Commenting on the result, Jeremy Hodara, co-chief executive officer of Jumia, said, “We continued to make significant strides towards breakeven during the fourth quarter of 2020. Gross profit after fulfillment expense reached a record €8.4 million during the quarter. In parallel, efficiencies across the full cost structure allowed us to decrease Fulfillment, Sales & Advertising and General and Administrative expenses (excluding share-based compensation) by 18 per cent, 34 per cent and 36 per cent respectively, year-over-year. As a result, Adjusted EBITDA loss contracted by 47 per cent year-over-year, reaching €28.3 million.”
Also, Sacha Poignonnec, co-chief executive officer, said: “While 2020 has been a challenging year operationally with COVID-19 related supply and logistics disruption, [it] has been a transformative one for our economic model, as we firmly put the business on track towards breakeven. In addition, we raised approximately €203 million in a primary offering in December 2020. This strengthened our balance sheet, enhanced our unit economics and overall, positioned Jumia to scale efficiently towards profitability. Beyond the near-term objective of breakeven, our long-term focus remains on fueling the growth of our e-commerce and payment platforms in Africa for decades to come.”
The financial statement, filed with the New York bourse, also shows its sales & advertising expense dwindled by 34 per cent from €15.5 million in the fourth quarter of 2019 to €10.2 million in the fourth quarter of 2020, driving strong marketing efficiency with sales and advertising expense per order falling by 33 per cent, from €1.9 per order in the fourth quarter of 2019 to €1.3 in the fourth quarter of 2020.
Meanwhile, Jumia partly attributed the development to its continued enhancements in 2020 to the performance marketing strategy across search and social media channels, notably through more granular segmentation of its target market with differentiated campaigns and content for each segment.
Also, there was a 36 per cent year on year decrease in the company’s general and administrative expense to €21.8 million as a result of staff costs savings coming from portfolio optimization and headcount rationalization initiatives, which was launched in the final three months of 2019 along with a fall in professional fees, including legal expenses.

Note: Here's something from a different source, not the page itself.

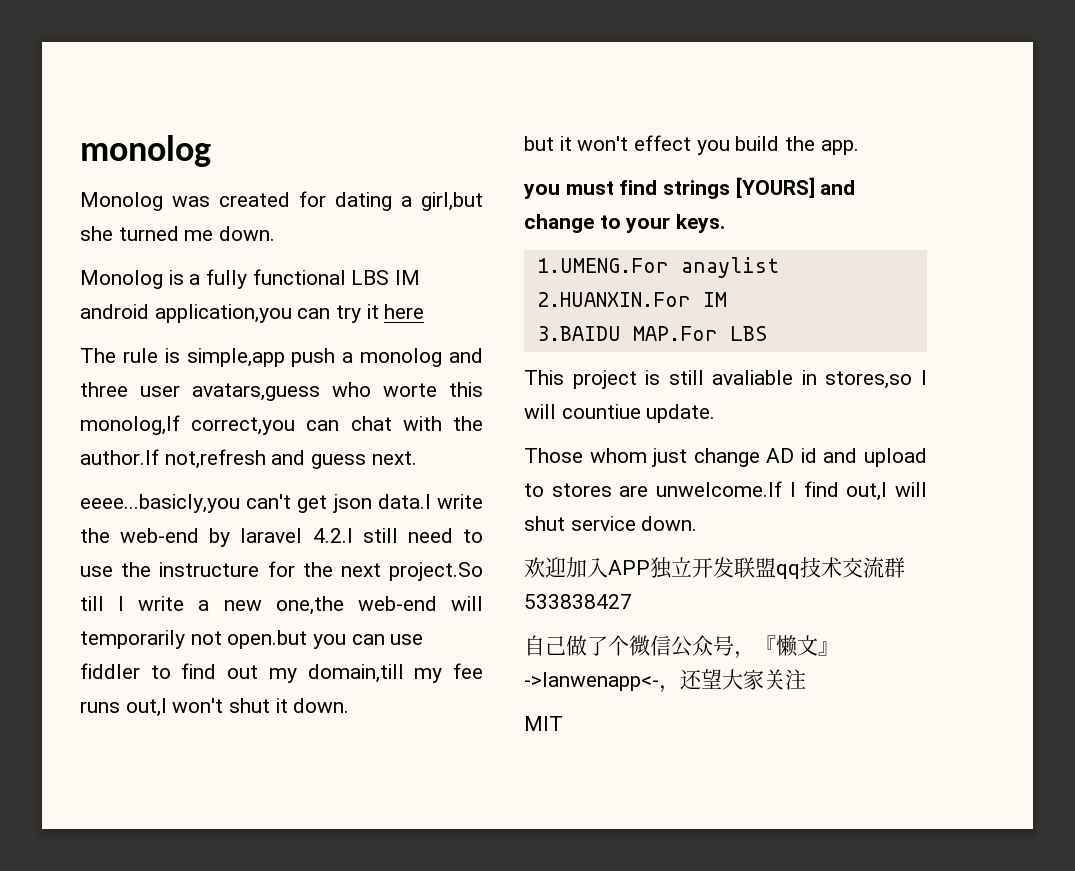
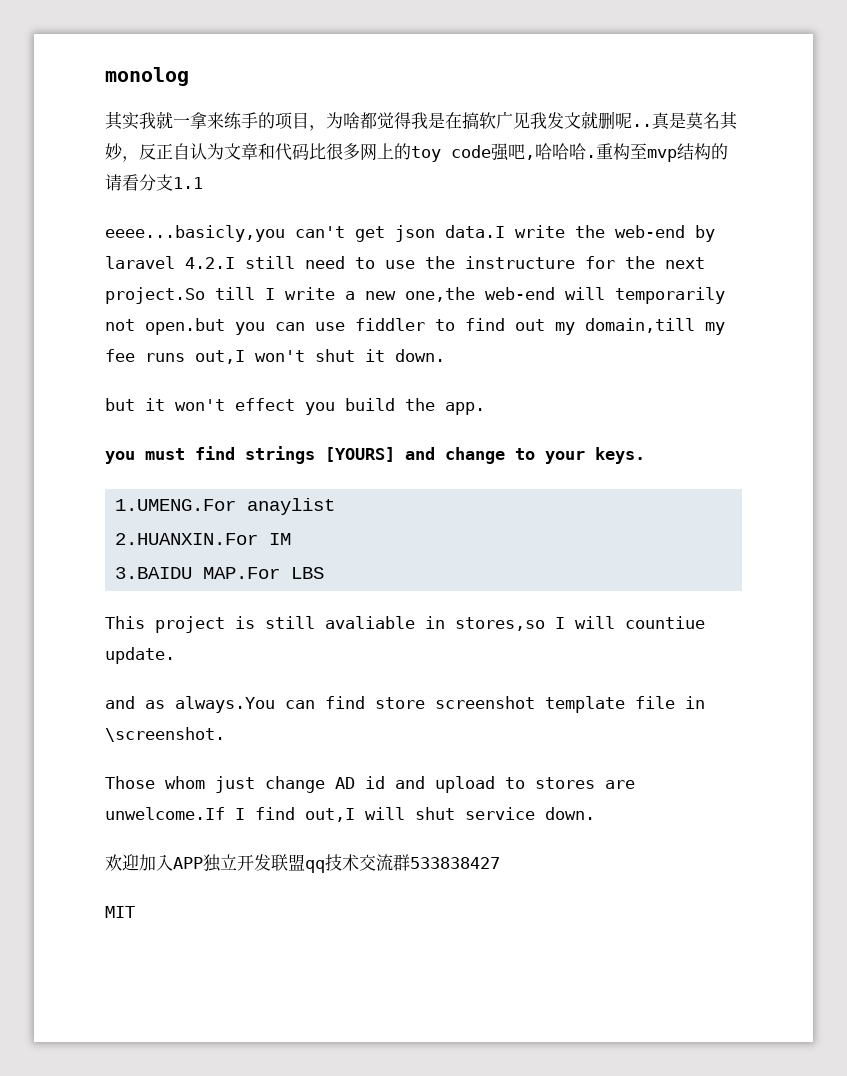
[80,191,483,211] [80,226,276,241] [80,269,421,289] [80,304,425,323] [80,348,483,367] [80,382,483,401] [80,415,483,435] [80,449,417,469] Monolog was created for dating a girl,but she turned me down. // Monolog is a fully functional LBS IM android application,you can try it here // The rule is simple,app push a monolog and three user avatars,guess who worte this monolog,If correct,you can chat with the author.If not,refresh and guess next. -> [105,111,738,131] [105,143,728,162] [105,174,203,191] 其实我就一拿来练手的项目，为啥都觉得我是在搞软广见我发文就删呢..真是莫名其妙，反正自认为文章和代码比很多网上的toy code强吧,哈哈哈.重构至mvp结构的请看分支1.1
(716, 413) none -> [105,696,705,713] [105,727,225,742] // and as always.You can find store screenshot template file in \screenshot.
[524,635,839,659] [524,669,806,693] // 自己做了个微信公众号，『懒文』->lanwenapp<-，还望大家关注 -> (500, 863) none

Jumia’s operating loss for the last quarter of 2020 was €40 million while its adjusted EBITDA loss was €28.3 million, decreasing by 35 per cent and 47 per cent on a year-over-year basis respectively. This signifies meaningful progress on the company’s path to profitability.
Meanwhile, at the close of the year (December 31, 2020), Jumia had a total of €304.9 million in cash on the balance sheet. The amount includes about €203 million of gross proceeds from the offering completed in December 2020. Meanwhile, JumiaPay TPV reached €59.3 million, increasing by 30 per cent year-over-year; while on-platform TPV penetration increased from 15.6 per cent of GMV in the fourth quarter of 2019 to 25.7 per cent of GMV in the fourth quarter of 2020.
The company, however, ruled that the development of the pandemic remains a fluid situation and it expects the pandemic as a factor, to drive the continued operating environment uncertainty. Also, it expects the economic challenges induced by the pandemic to negatively impact consumer sentiment and spending power.